1/9/2011—One of the most often repeated criticisms of religion by its detractors is its tendency to violence. From the Crusades to the Wars of Religion to the assassination of Salman Taseer, Governor of Pakistan’s Punjab Province, who was killed on Tuesday, January 4, no one can deny this terrible tendency.
But one of the messages of the neo-orthodox movement, particularly by the Christian theologian John Millbank, is that religion carries a promise of peace, while the secular, with its inevitable conflicts of self-interest, can only practice violence or repress it. There is no possibility of peace in a secular world. Millbank by no means tries to justify or deny religious violence. His point is that violence in that realm is the result of failure and can be rectified. Not so with the secular.

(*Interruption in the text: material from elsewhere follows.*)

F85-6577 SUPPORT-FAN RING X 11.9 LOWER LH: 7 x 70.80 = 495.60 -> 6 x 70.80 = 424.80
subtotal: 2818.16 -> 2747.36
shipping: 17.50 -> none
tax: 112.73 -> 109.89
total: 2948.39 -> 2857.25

I’m thinking of this, of course, in light of yesterday’s horrific events in Arizona. Those events raise real questions about the violent rhetoric used in American political life particularly by anti-government voices. We all hope that these killings usher in a new tone in politics.
But on a deeper level, killing people over healthcare differences or taxes or whatever motivated this killer, seems simply weird. At least the killings of abortion doctors, as horrible as they have been, seem comprehensible. The killers believe they are taking the law into their own hands to save human lives.

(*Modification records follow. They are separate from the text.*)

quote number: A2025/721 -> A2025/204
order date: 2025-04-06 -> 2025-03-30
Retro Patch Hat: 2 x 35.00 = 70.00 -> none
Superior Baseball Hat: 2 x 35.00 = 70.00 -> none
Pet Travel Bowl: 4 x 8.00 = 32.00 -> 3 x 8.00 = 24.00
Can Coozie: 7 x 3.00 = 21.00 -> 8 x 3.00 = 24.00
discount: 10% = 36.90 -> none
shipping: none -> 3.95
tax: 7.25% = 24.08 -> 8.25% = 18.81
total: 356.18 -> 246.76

How in the world have we come to the point where higher taxes or more government regulation of the economy or whatever can motivate killing people? Our differences today are not all that significant. Obamacare was patterned on earlier republican proposals. The tax rate controversy was over a 34% or 39% tax rate. None of this seems that crucial.
Yet, our politics have clearly become red-hot.
Millbank would say this is the result of a secular worldview in which fundamentally, as Hobbes said, we are all enemies to each other. Religion may sometimes lead to violence. But perhaps the absence of religion does so all the more.